> To do
Pictures are not part of the copy; retype all the records below exactly.

> Material for the task
== == ==
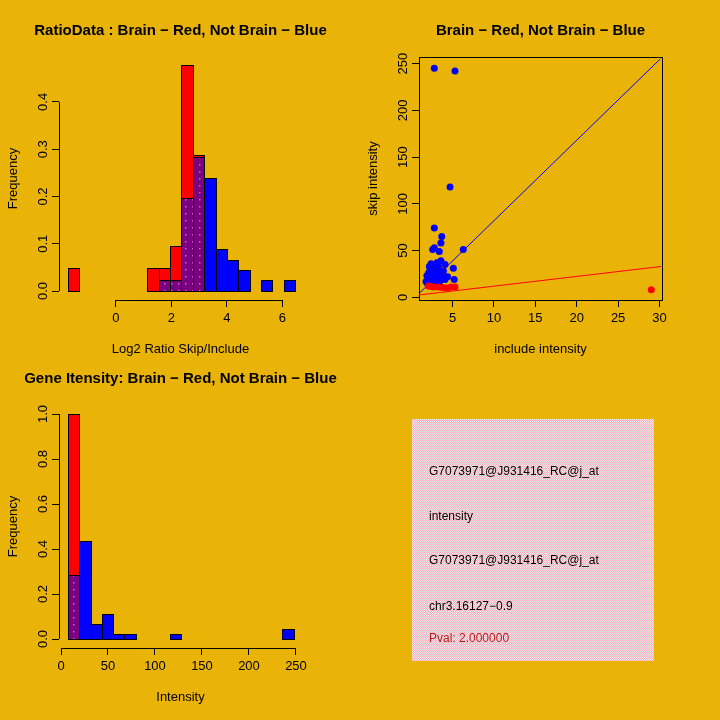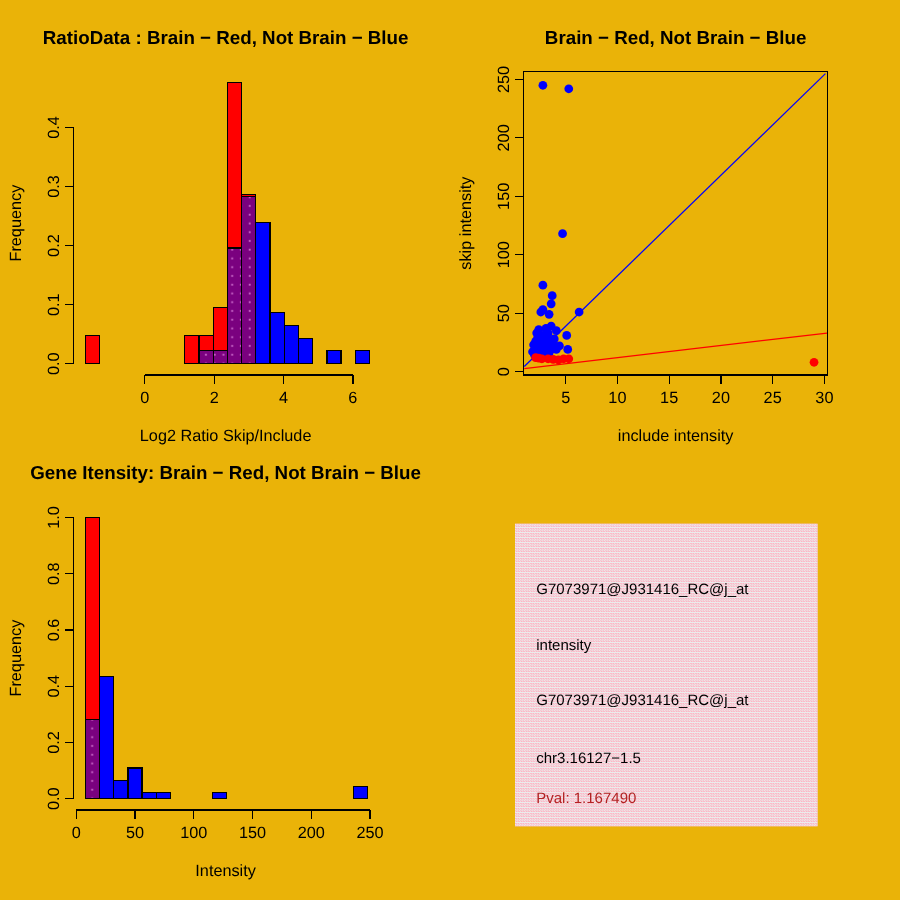--- a/index.html
+++ b/index.html
@@ -234,7 +234,7 @@
       <div class="iline" style="top: 45px; color: rgb(0, 0, 0);">G7073971@J931416_RC@j_at</div>
       <div class="iline" style="top: 90px; color: rgb(0, 0, 0);">intensity</div>
       <div class="iline" style="top: 134px; color: rgb(0, 0, 0);">G7073971@J931416_RC@j_at</div>
-      <div class="iline" style="top: 180px; color: rgb(0, 0, 0);">chr3.16127−1.5</div>
+      <div class="iline" style="top: 180px; color: rgb(0, 0, 0);">chr3.16127−0.9</div>
       <div class="iline" style="top: 212px; color: rgb(178, 34, 34);">Pval: 1.167490</div>
     </div>
   </div>

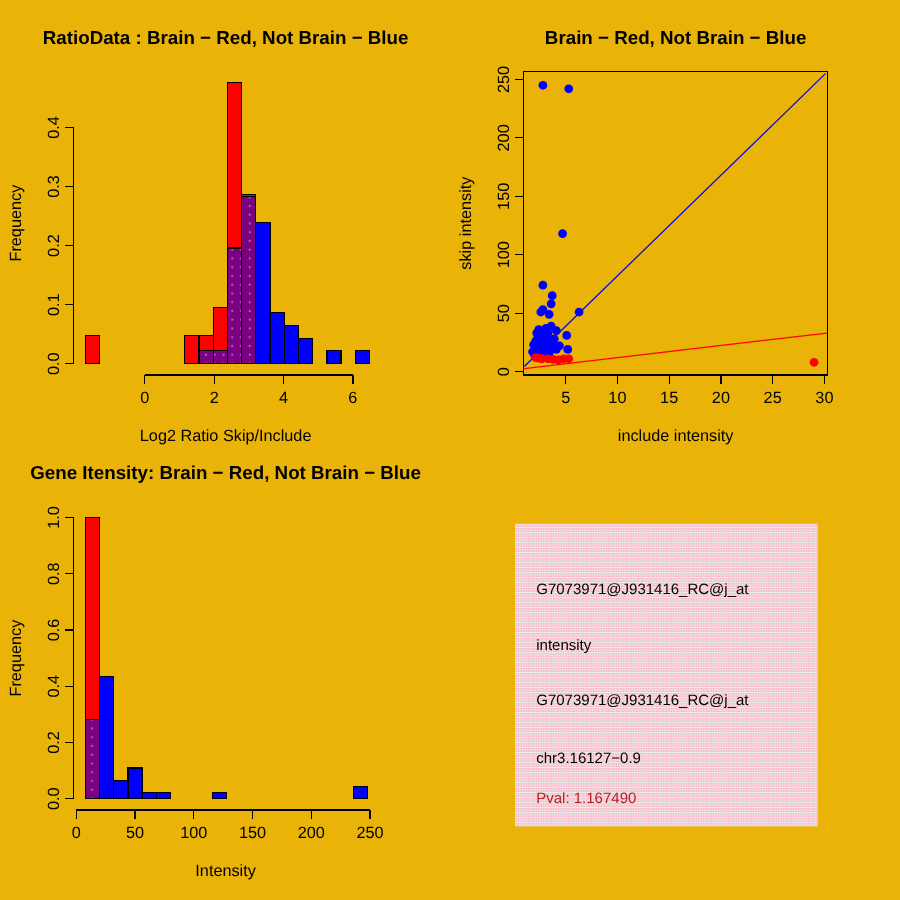--- a/index.html
+++ b/index.html
@@ -235,7 +235,7 @@
       <div class="iline" style="top: 90px; color: rgb(0, 0, 0);">intensity</div>
       <div class="iline" style="top: 134px; color: rgb(0, 0, 0);">G7073971@J931416_RC@j_at</div>
       <div class="iline" style="top: 180px; color: rgb(0, 0, 0);">chr3.16127−0.9</div>
-      <div class="iline" style="top: 212px; color: rgb(178, 34, 34);">Pval: 1.167490</div>
+      <div class="iline" style="top: 212px; color: rgb(178, 34, 34);">Pval: 2.000000</div>
     </div>
   </div>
== == ==
> Exercise response
--- a/index.html
+++ b/index.html
@@ -234,7 +234,7 @@
       <div class="iline" style="top: 45px; color: rgb(0, 0, 0);">G7073971@J931416_RC@j_at</div>
       <div class="iline" style="top: 90px; color: rgb(0, 0, 0);">intensity</div>
       <div class="iline" style="top: 134px; color: rgb(0, 0, 0);">G7073971@J931416_RC@j_at</div>
-      <div class="iline" style="top: 180px; color: rgb(0, 0, 0);">chr3.16127−1.5</div>
+      <div class="iline" style="top: 180px; color: rgb(0, 0, 0);">chr3.16127−0.9</div>
       <div class="iline" style="top: 212px; color: rgb(178, 34, 34);">Pval: 1.167490</div>
     </div>
   </div>

--- a/index.html
+++ b/index.html
@@ -235,7 +235,7 @@
       <div class="iline" style="top: 90px; color: rgb(0, 0, 0);">intensity</div>
       <div class="iline" style="top: 134px; color: rgb(0, 0, 0);">G7073971@J931416_RC@j_at</div>
       <div class="iline" style="top: 180px; color: rgb(0, 0, 0);">chr3.16127−0.9</div>
-      <div class="iline" style="top: 212px; color: rgb(178, 34, 34);">Pval: 1.167490</div>
+      <div class="iline" style="top: 212px; color: rgb(178, 34, 34);">Pval: 2.000000</div>
     </div>
   </div>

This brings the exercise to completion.